In fact, the SEC’s prudence is not unreasonable. As early as 2017, there was widespread doubt that TEDA did not have a US dollar reserve equivalent to the USDT issuance.
If the stable currency anchored to the US dollar appears to be falsified, it may be a potential risk for the huge US dollar economy. Therefore, with regard to stablecoins, perhaps a better form is a CBDC endorsed by regulatory authorities or national credit.
2. Ripple: Seven years later, the SEC filed a lawsuit
Since December last year, the SEC filed a lawsuit against Ripple. The SEC believes that Ripple’s issuance of XRP is not registered in accordance with the Securities Law, while Ripple believes that XRP is not a security, but a digital commodity, just like BTC and ETH. Same.
Although RippleToken has been on the market for about 8 years, it still needs to face the new requirements of regulation. Regardless of the final result, XRP’s market reputation has been greatly affected, and more than 50 trading platforms have removed XRP trading pairs.
3. Coinbase: None of the income products are spared?

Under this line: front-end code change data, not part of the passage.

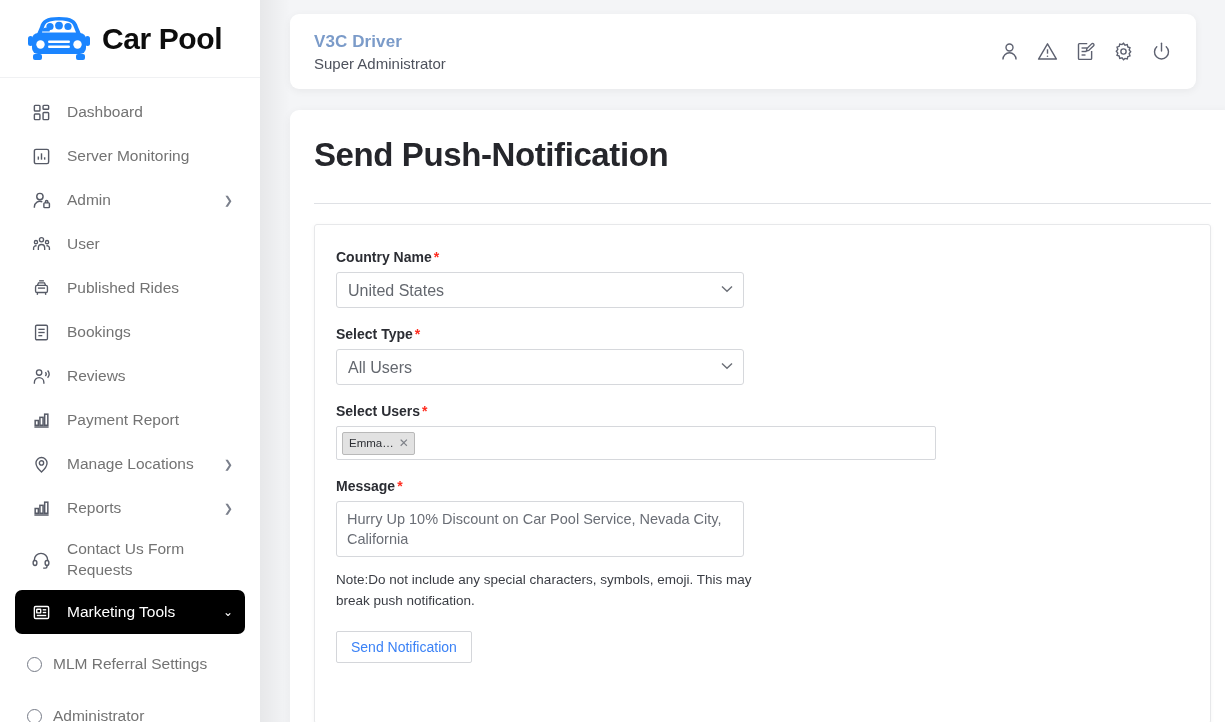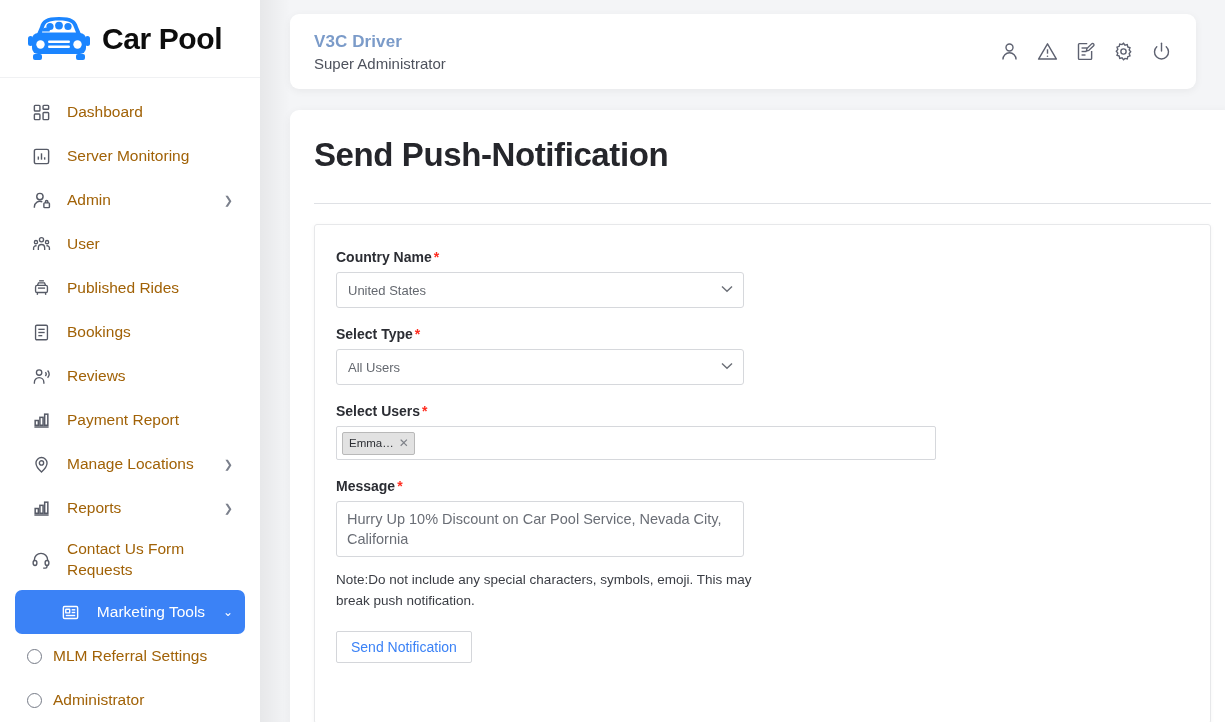--- a/index.html
+++ b/index.html
@@ -50,40 +50,39 @@
     cursor: pointer;
     position: relative;
   }
   .nav-item.tall { height: 60px; }
   .nav-ico {
     width: 28px; flex: 0 0 28px;
     display: flex; align-items: center; justify-content: center;
     color: #565a66;
   }
   .nav-label {
-    font-size: 15.5px; color: #a16207;
+    font-size: 15.5px; color: #737373;
     margin-left: 12px; line-height: 1.35;
     white-space: pre-line;
   }
   .nav-caret {
     position: absolute; right: 12px;
     font-size: 11px; color: #7b808c;
     line-height: 1;
   }
   .nav-item.active {
-    background: #3b82f6;
-    justify-content: center;
+    background: #000000;
   }
   .nav-item.active .nav-label,
   .nav-item.active .nav-ico,
   .nav-item.active .nav-caret { color: #ffffff; }
   .nav-sub {
     display: flex; align-items: center;
     height: 44px;
-    margin: 0 15px;
+    margin: 8px 15px;
     padding-left: 12px;
     cursor: pointer;
     text-align: right;
   }
   .nav-sub .bullet {
     width: 15px; height: 15px;
     border: 1.6px solid #767b87;
     border-radius: 50%;
     flex: 0 0 15px;
   }
@@ -157,21 +156,21 @@
   }
   .req { color: #ff2d20; font-weight: bold; margin-left: 2px; }
 
   .sel-wrap { position: relative; width: 408px; }
   .sel {
     width: 408px; height: 36px;
     border: 1px solid #d6d8dc;
     border-radius: 3px;
     background: #fff;
     color: #64686f;
-    font-size: 13px;
+    font-size: 16px;
     font-family: "Liberation Sans", sans-serif;
     padding: 0 28px 0 11px;
     appearance: none; -webkit-appearance: none;
     outline: none;
   }
   .sel-caret {
     position: absolute; right: 11px; top: 13px;
     pointer-events: none; color: #6b6f77;
   }
   .fgroup { margin-bottom: 18px; }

Regarding Coinbase’s previous warnings, the SEC believes that it may have false statements, so it requires the provision of information about all investors in order to further understand the truth of the matter. However, Coinbase disagreed and believed that investor information was not related to whether the product was approved. In addition, Coinbase also opposed the SEC’s use of the Howe test as a standard for qualitative securities, and failed to keep up with the times.
Investigating through information disclosure is the SEC’s normal practice. In 2018, the SEC required nearly 80 projects to provide information on all investors, as well as consulting companies and firms participating in the issuance. Therefore, although the SEC’s approach seems to overturn all previous communications with Coinbase, it may be a signal that a substantial problem has been investigated.
In 2019, at the kick-off meeting of the Block Technology Research Award Program led by Tsinghua University, some scholars asked Professor Xu Wei of the Institute of Interdisciplinary Information of Tsinghua University: Is supervision necessarily centralized? Is there a distributed supervision method? The situation is complicated, and Professor Xu did not give a clear view at the moment.
Judging from the current stage, the SEC seems to have returned to the one-size-fits-all strictness of 2017, but this does not mean a retrogression in supervision. On the contrary, in the face of more new types of encryption products, such as stablecoins, DeFi, and NFTs that have emerged this year, regulators need to be more actively involved and consider the safety and soundness of the investment ecosystem.
I believe that with the deepening of research, a regulatory model suitable for the blockchain ecology will emerge in various countries. In recent years, government agencies and market participants have invested more and more in compliance talents.
In the future, embracing supervision is the right path of development.